Televisa frente a los candidatos

Juan José Arreola

Si tuviéramos que calificar las tres emisiones que hasta ahora ha trasmitido Televisa de su programa Tercer Grado,

Si tuviéramos que calificar las tres emisiones que hasta ahora ha trasmitido Televisa de su programa Tercer Grado, tendríamos decir que han sido disparejas, si lo vemos desde el ángulo inocente o condescendiente, o, por el contrario, altamente politizadas, si lo observamos desde la visión electoral y de interés empresarial de la televisora.

El ejercicio de este programa congrega a siete periodistas que laboran en dicha empresa, quienes tienen el objetivo de polemizar con el invitado a la reunión —en este caso, los candidatos presidenciales— en torno a su plan de trabajo, su propuesta política y, claro está, sobre los cuestionamientos que se han realizado de su trabajo o trayectoria.

Trato preferencial. Los tres programas, en que han tenido como invitados a Andrés Manuel López Obrador, a José Antonio Meade Kuribreña y a Ricardo Anaya Cortés, han sido disparejos en el comportamiento del grupo de periodistas.

Tengo la sensación de que Televisa vislumbra que el que tiene más probabilidades de ser el próximo presidente de México es el tabasqueño, postulado por la coalición Juntos Haremos Historia.

El diálogo de los periodistas con López Obrador fue más allá de la tolerancia; rayó en lo “consentidor”. Ninguno de los asistentes se atrevió a interrumpir, a cuestionar los dichos del candidato e, incluso, ni a alzar la voz. Lo dejaron hablar al ritmo que Andrés Manuel consideró pertinente y sobre los temas que quiso.

Fue diferente el trato para el abanderado de la coalición formada por el PRI el PVEM y el Partido Nueva Alianza, Meade Kuribreña. Simplemente, para mostrar el inmenso deseo de los periodistas por cuestionarlo o rebatir sus dichos, refiero el video editado que circula en las redes sociales; en él se contabiliza 66 ocasiones en que el candidato tuvo que pedir que lo dejaran hablar, con la ya famosa palabrita pérate.

El abanderado del PRI y sus aliados fue cuestionado con severidad (si se compara el trato con el que brindaron a López Obrador). Se cuestionó la posibilidad de que pueda ganar e insistieron en que se deslindara del actual presidente, Enrique Peña Nieto.

El tercer caso es el de Ricardo Anaya, candidato de la coalición Por México al Frente. Con él no hubo consideraciones ni bromas.

Los periodistas se centraron en cuestionar al queretano su supuesta “desaparición” del escenario político y mediático del país, por espacio de varios días, después del primer debate; revivieron el tema de la venta de la bodega propiedad del candidato y, después, cuestionaron que no hubiera presentado propuestas.

Incluso Denise Maerker criticó la “inexperiencia” de Anaya para ser presidente de la República.

Bemoles electorales.

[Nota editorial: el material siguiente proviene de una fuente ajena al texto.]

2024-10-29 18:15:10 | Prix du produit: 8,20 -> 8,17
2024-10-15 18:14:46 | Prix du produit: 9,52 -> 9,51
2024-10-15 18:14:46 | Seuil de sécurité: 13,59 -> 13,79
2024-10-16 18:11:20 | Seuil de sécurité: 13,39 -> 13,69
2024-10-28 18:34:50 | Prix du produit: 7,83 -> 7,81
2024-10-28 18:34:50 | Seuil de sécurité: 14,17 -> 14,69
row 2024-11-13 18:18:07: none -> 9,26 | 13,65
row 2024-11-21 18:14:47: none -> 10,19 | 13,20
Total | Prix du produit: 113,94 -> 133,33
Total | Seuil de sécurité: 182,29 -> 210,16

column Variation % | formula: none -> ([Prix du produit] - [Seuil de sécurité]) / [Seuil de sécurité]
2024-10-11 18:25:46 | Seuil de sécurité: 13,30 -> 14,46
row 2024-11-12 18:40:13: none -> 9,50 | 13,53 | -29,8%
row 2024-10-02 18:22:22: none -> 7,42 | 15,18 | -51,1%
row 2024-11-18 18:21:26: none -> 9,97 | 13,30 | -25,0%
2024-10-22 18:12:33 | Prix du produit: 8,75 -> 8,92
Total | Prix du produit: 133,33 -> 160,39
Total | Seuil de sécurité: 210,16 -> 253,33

Como muchos periodistas (creo que la gran mayoría) y medios de comunicación, Televisa y sus colaboradores tienen una postura político-electoral muy clara. Eso no es problema alguno. Es normal que todos tengamos filias y fobias en este ámbito.

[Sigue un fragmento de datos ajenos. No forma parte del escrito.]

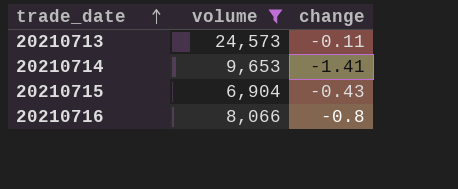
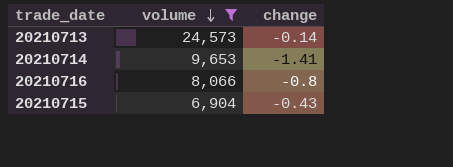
row order: trade_date ascending -> volume descending
20210713 | change: -0.11 -> -0.14

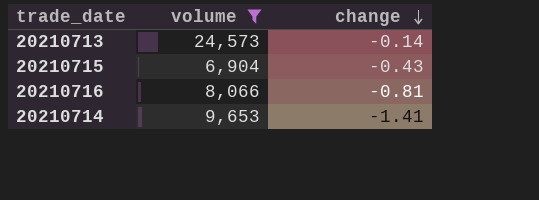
row order: volume descending -> change descending
20210716 | change: -0.8 -> -0.81

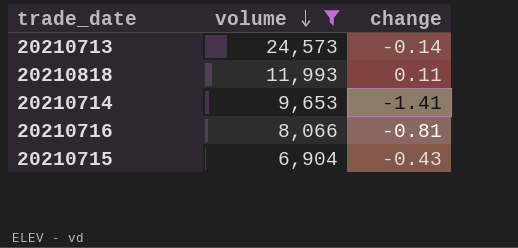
row order: change descending -> volume descending
row 20210818: none -> 11,993 | 0.11

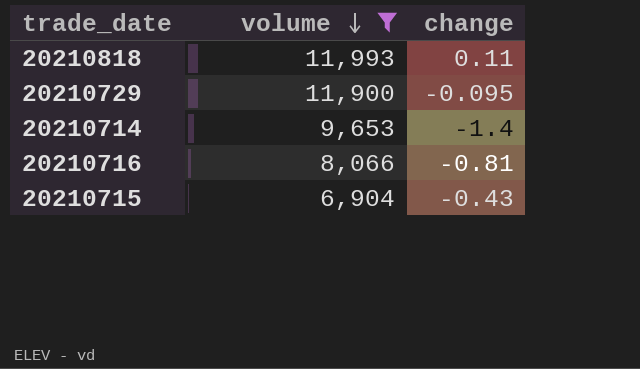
row 20210713: 24,573 | -0.14 -> none
row 20210729: none -> 11,900 | -0.095
20210714 | change: -1.41 -> -1.4

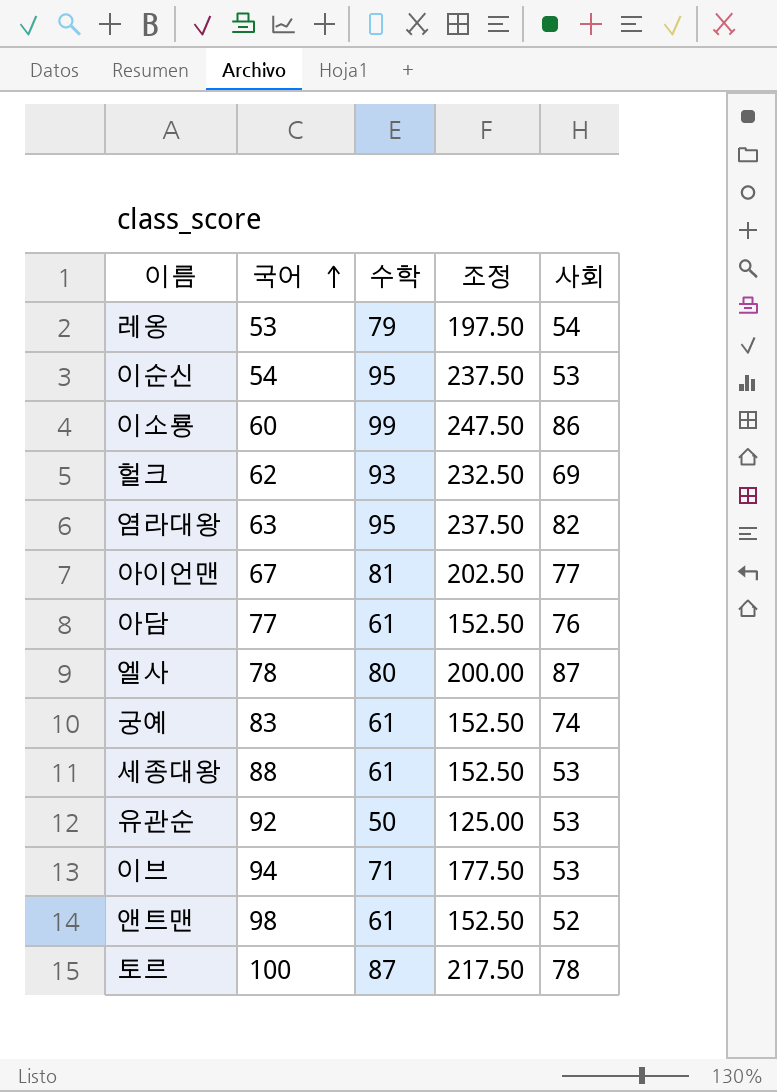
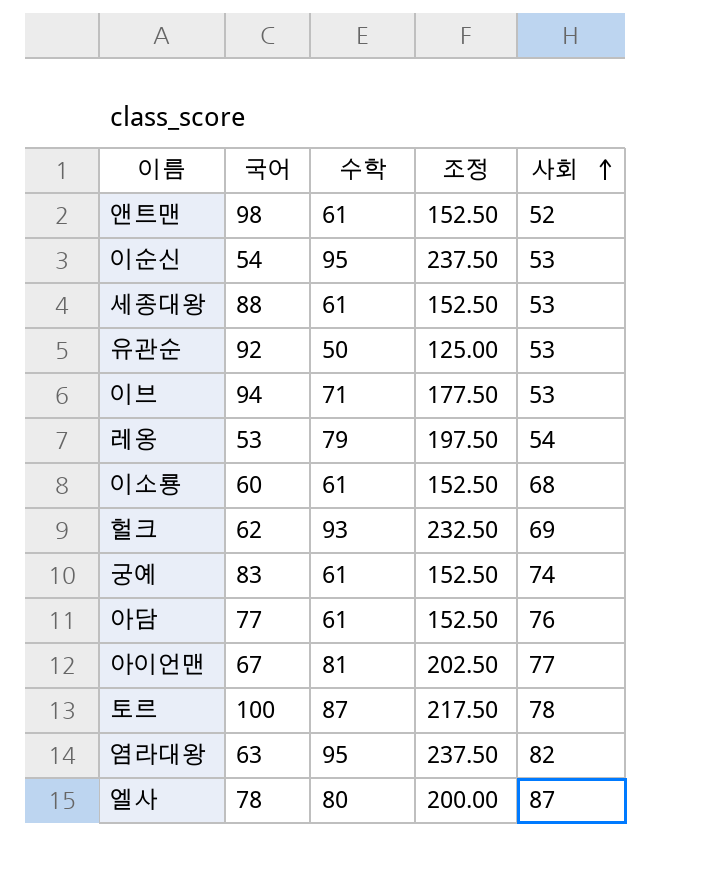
row order: 국어 ascending -> 사회 ascending
이소룡 | 수학: 99 -> 61
이소룡 | 조정: 247.50 -> 152.50
이소룡 | 사회: 86 -> 68

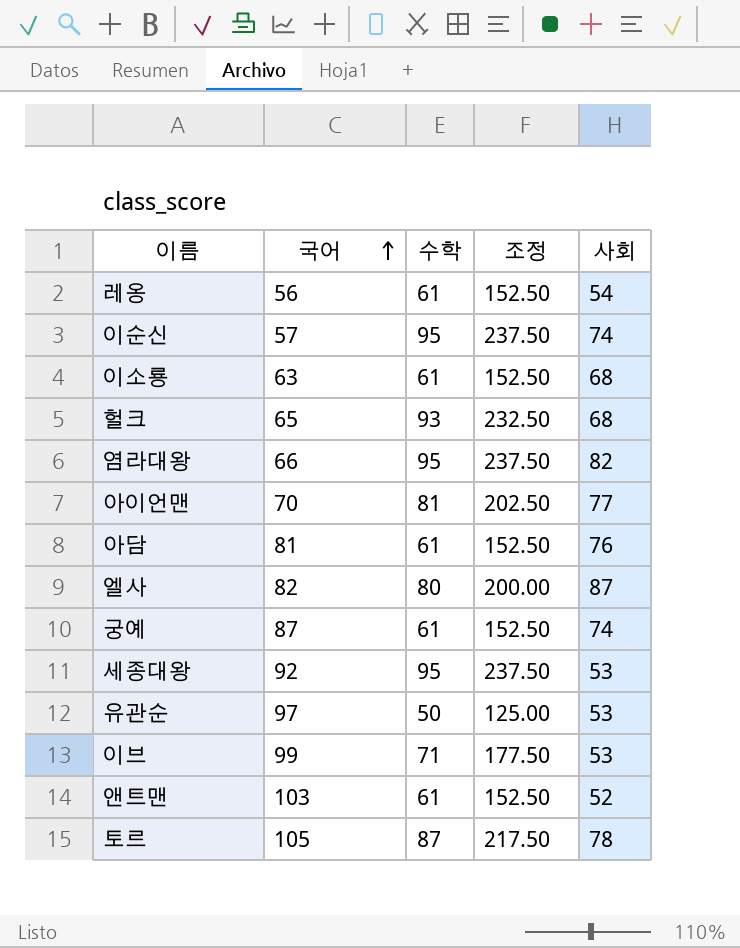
row order: 사회 ascending -> 국어 ascending
레옹 | 국어: 53 -> 56
레옹 | 수학: 79 -> 61
레옹 | 조정: 197.50 -> 152.50
이순신 | 국어: 54 -> 57
이순신 | 사회: 53 -> 74
이소룡 | 국어: 60 -> 63
헐크 | 국어: 62 -> 65
헐크 | 사회: 69 -> 68
염라대왕 | 국어: 63 -> 66
아이언맨 | 국어: 67 -> 70
아담 | 국어: 77 -> 81
엘사 | 국어: 78 -> 82
궁예 | 국어: 83 -> 87
세종대왕 | 국어: 88 -> 92
세종대왕 | 수학: 61 -> 95
세종대왕 | 조정: 152.50 -> 237.50
유관순 | 국어: 92 -> 97
이브 | 국어: 94 -> 99
앤트맨 | 국어: 98 -> 103
토르 | 국어: 100 -> 105

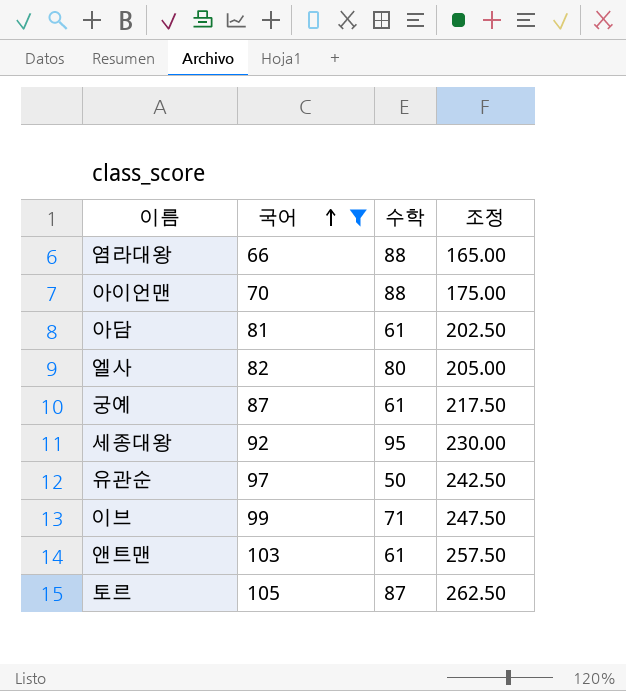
filter: none -> 국어 >= 66
column 사회 | position: 5 -> none
column 조정 | formula: [수학] * 2.5 -> [국어] * 2.5
염라대왕 | 수학: 95 -> 88
아이언맨 | 수학: 81 -> 88

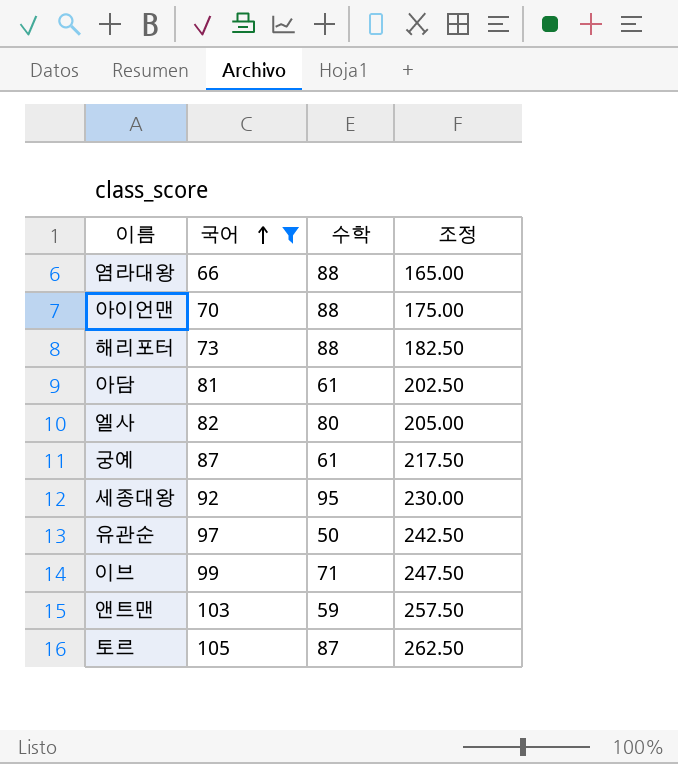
row 해리포터: none -> 73 | 88 | 182.50
앤트맨 | 수학: 61 -> 59

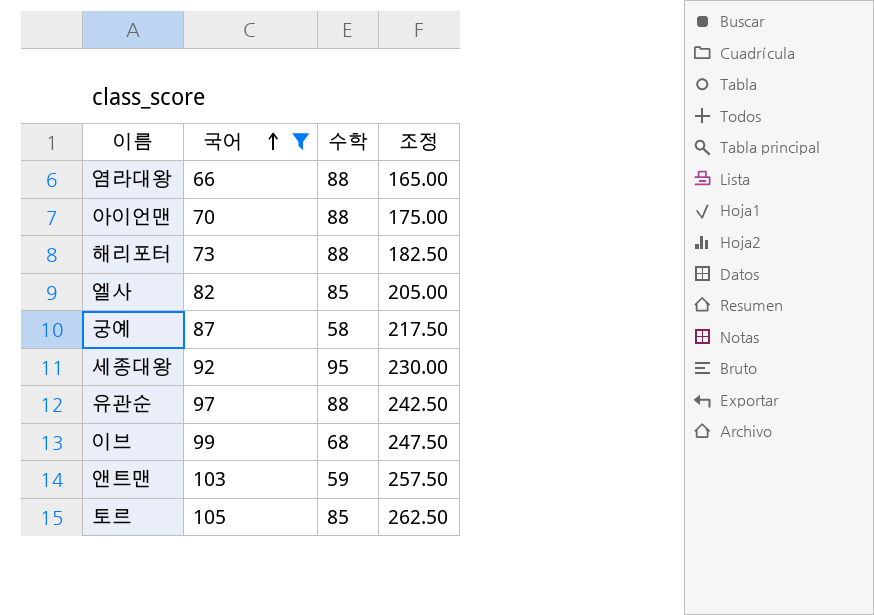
row 아담: 81 | 61 | 202.50 -> none
엘사 | 수학: 80 -> 85
궁예 | 수학: 61 -> 58
유관순 | 수학: 50 -> 88
이브 | 수학: 71 -> 68
토르 | 수학: 87 -> 85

Los problemas surgen cuando estas filias o fobias trasminan el trabajo periodístico y lo daña profesional y éticamente, al intentarse presentar a las audiencias un ejercicio periodístico que conscientemente tiene de trasfondo, respaldar a uno y descalificar a otros.

Si comparamos el debate que organizó el periódico Milenio en su canal de televisión con el de Televisa, podremos criticar de enfrentados, agresivos y hasta de groseros a los periodistas del primer medio en comparación con López-Dóriga y compañía cuando tuvieron en la charla a López Obrador.

Esta inclinación electoral de la empresa que dirige Emilio Fernando Azcárraga Jean también deja como saldo, por lo menos, que ahora sabemos del cambio de su postura política, que siempre había estado al lado del PRI y, en ocasiones, con el PAN.

Ya veremos cuál es su comportamiento con Margarita Zavala y Jaime Heliodoro Rodríguez.